Someone forgot to tell Carbo. The coach continued to roll four. Mathieu Dandenault played the fewest minutes, and he logged 12:24.
Carbo also used all six defencemen. Josh Gorges logged a season high 17:31 and continued to assert himself as a player who compensates for his lack of size with strong skating and excellent puck movement, including tape-to-tape first passes. Memo to Patrice Brisebois: Take your time recovering from that shoulder injury.
Canadiens are going to have some decisions to make when Steve Bégin and Bryan Smolinski come off the IR list. Sergei Kostitsyn and Maxim Lapierre seem to have won spots in the lineup, and I have to think Chipchura’s pressbox stint will be a short one.
Who plays and who sits? And what will they do with Michael Ryder – who was minus-2 last night?
• Canadiens scored four even-strength goals. Eight of Guillaume Latendresse’s 10 goals have been scored 5-on-5; he leads the team in that category. Gui! is playing really solid hockey.

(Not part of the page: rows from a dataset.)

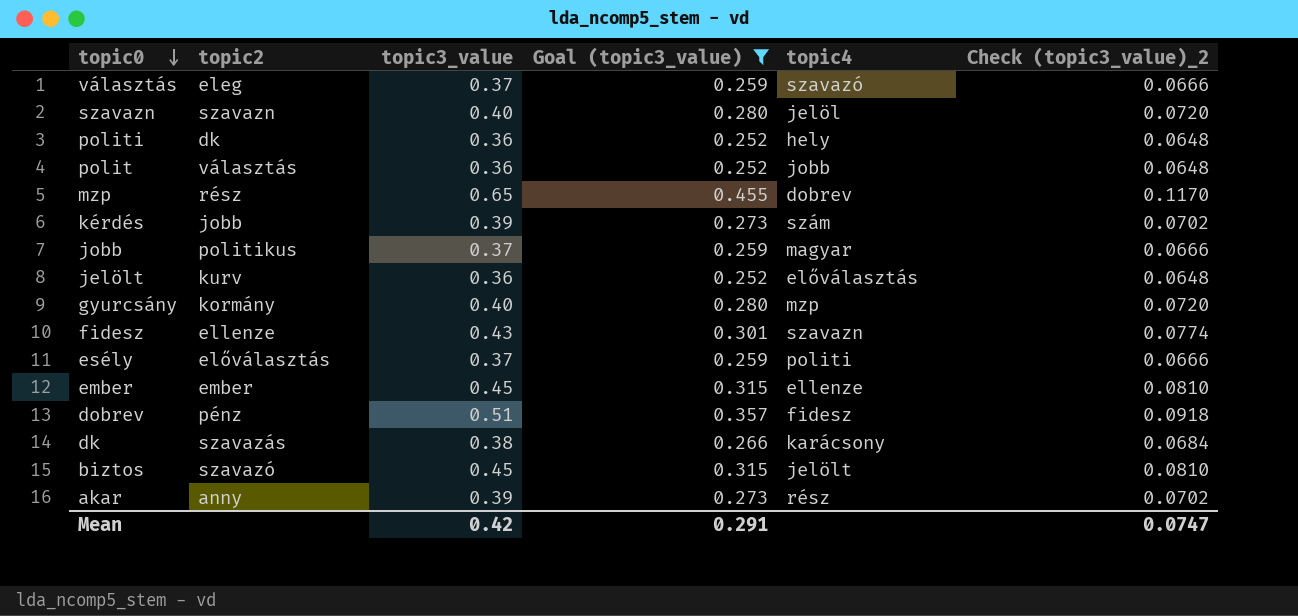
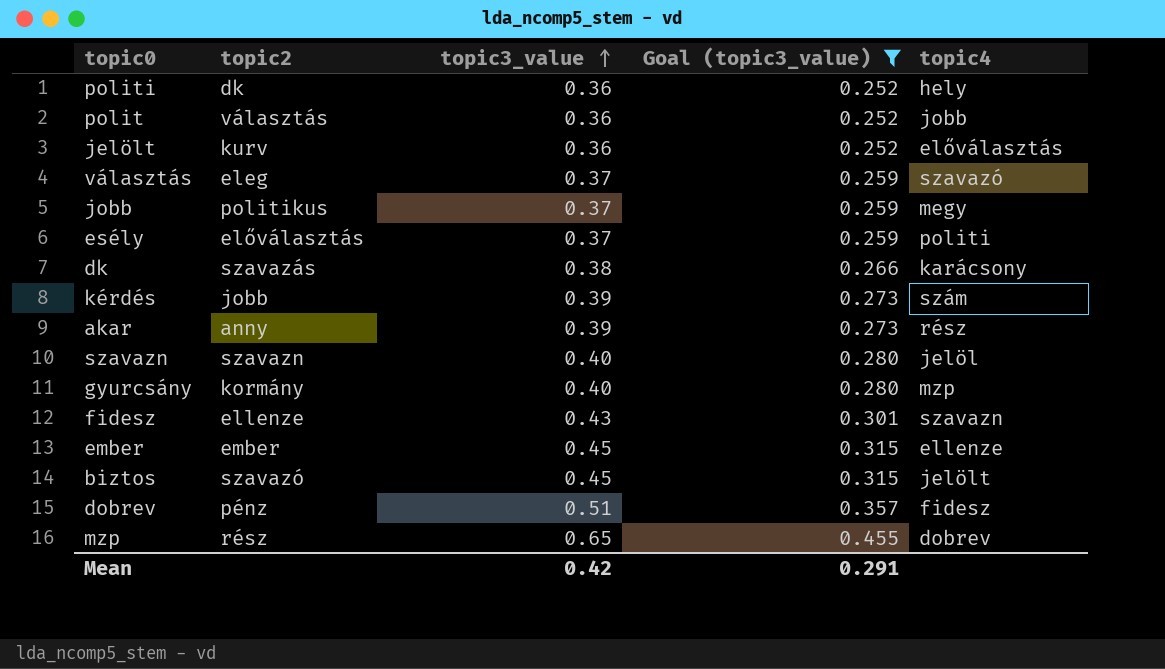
row order: topic0 descending -> topic3_value ascending
column Check (topic3_value)_2 | formula: [topic3_value] * 0.18 -> none
jobb | topic4: magyar -> megy

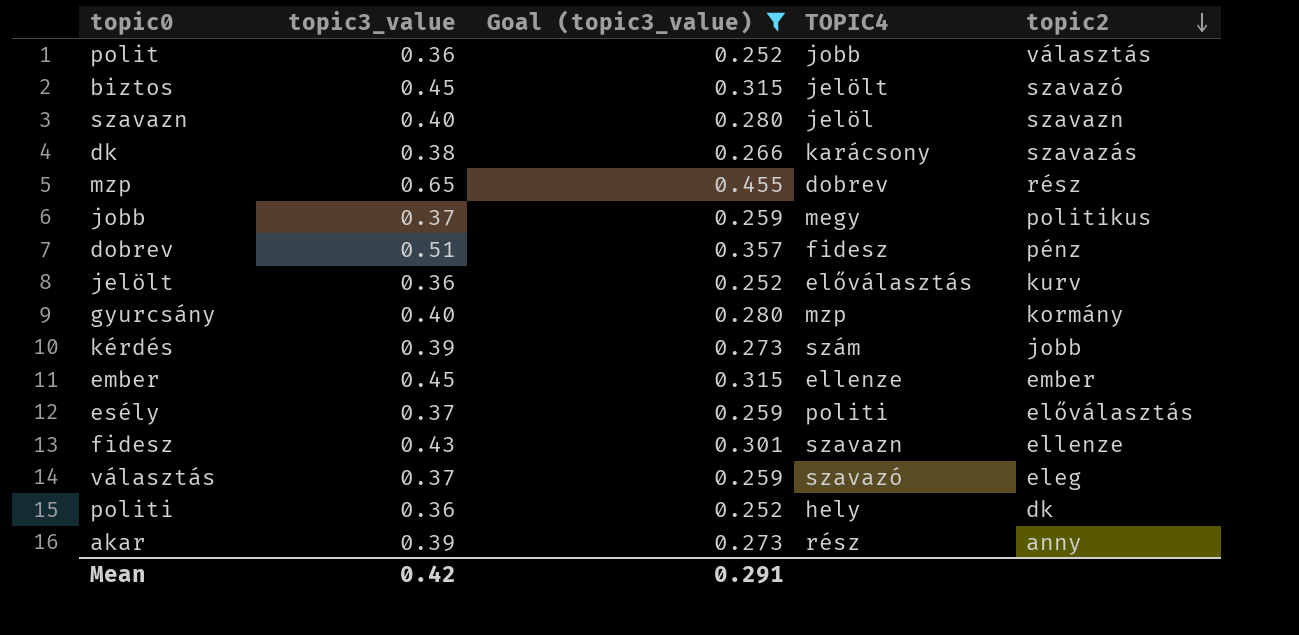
row order: topic3_value ascending -> topic2 descending
column name: topic4 -> TOPIC4
column topic2 | position: 2 -> 5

• Cristobal Huet starts again tonight. He’s the hot hand, and fatigue shouldn’t be a factor: Huet had a quiet 28-save night in Tampa.
• Alex Kovalev is aging like single malt and hasn’t played a bad game this season. He is on pace to score 35 goals, which would be the second-highest total of his career. Kovy scored 44 for Pittsburgh seven years ago. His Canadiens’ high was 23 during the season after the lockout.
• Andrei Kostitsyn played for Polimir Novopolotsk and CSKA Moscom before signing with Canadiens and joining the Hamilton Bulldogs three years ago. Kid brother Sergei played two seasons for the OHL London Knights, where he was coached by Dale Hunter. Which of the Belarussian brothers was better prepared for The Show?
• I loved Max Lapierre last season. I love him again this season. He’s a great skater, he wins battles for the puck, he never takes shifts off.
• OK, they’re not Robinson, Savard and Lapointe. But the Big 3 on D – Markov, Komisarek and Hamrlik – are pretty darn good. Think Tampa Bay would like to have them? Or Toronto?